Parmi ceux qui continuent d’apporter secours à la population déplacée, de jeunes bénévoles de la Sonadanga Catholic Little Flower Sangha (SCLFS), une organisation catholique, distribue des colis dans les régions inondées et difficiles d’accès. Leur groupe, issu de six paroisses du diocèse de Kulna et encadré par la Caritas, sillonne en camionnette ou en bateaux les districts touchés, particulièrement celui de Satkhira, le plus affecté par la catastrophe, et déjà sinistré en novembre 2007 par le cyclone Sidr, qui avait fait 4 000 morts et des millions de sans-abri.

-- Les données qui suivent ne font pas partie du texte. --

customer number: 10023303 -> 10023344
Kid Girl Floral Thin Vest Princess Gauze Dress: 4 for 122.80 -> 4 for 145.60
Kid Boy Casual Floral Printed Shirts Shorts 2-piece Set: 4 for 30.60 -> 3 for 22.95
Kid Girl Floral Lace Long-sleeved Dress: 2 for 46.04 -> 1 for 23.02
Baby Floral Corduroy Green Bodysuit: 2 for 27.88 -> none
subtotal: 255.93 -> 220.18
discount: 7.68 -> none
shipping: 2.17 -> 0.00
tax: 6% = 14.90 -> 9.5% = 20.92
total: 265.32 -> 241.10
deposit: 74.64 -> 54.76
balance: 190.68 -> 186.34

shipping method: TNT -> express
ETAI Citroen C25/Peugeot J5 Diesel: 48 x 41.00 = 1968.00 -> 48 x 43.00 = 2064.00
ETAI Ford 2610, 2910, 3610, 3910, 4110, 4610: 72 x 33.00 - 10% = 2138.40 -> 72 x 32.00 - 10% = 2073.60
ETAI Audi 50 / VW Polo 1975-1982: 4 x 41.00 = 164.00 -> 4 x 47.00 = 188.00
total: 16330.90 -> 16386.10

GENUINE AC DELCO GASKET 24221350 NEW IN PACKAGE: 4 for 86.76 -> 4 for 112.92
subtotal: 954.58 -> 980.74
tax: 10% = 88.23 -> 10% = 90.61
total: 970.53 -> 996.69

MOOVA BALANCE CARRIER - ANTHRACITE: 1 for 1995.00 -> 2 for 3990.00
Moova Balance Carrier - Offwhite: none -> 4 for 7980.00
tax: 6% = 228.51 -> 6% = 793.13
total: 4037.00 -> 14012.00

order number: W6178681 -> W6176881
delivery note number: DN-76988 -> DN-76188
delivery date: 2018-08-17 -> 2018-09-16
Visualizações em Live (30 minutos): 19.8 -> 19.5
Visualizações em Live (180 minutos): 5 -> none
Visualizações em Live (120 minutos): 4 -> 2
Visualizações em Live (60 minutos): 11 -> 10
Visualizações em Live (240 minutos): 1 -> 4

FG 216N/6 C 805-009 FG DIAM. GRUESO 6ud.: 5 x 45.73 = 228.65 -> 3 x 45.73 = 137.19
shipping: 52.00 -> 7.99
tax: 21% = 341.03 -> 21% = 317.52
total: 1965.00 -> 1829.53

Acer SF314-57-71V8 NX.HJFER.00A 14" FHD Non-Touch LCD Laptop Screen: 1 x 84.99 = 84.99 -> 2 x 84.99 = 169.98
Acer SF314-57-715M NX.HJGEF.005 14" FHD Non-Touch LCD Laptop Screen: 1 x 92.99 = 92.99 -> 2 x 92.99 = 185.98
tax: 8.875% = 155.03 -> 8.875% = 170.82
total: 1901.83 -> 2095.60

Les 6 et 7 juin derniers, les jeunes catholiques avaient distribué quelque 2 000 vêtements, environ 600 kg de nourriture déshydratée et 5 000 litres d’eau potable (5).

Selon l’agence IRIN des Nations Unies, la dysenterie a déjà fait de nombreuses victimes et la situation humanitaire est en passe de devenir catastrophique. Le 9 juin, le ministère de la Santé du Bangladesh a confirmé, quant à lui, que plus de 12 000 personnes étaient victimes de maladies hydriques (6). Seul un retrait des eaux permettrait une amélioration de la situation, mais tous les spécialistes s’accordent à dire qu’il ne se produira pas avant septembre, avec la fin de la mousson qui jusque-là rend impossible la reconstruction des maisons et la réparation des digues, battues par les hautes marées (7).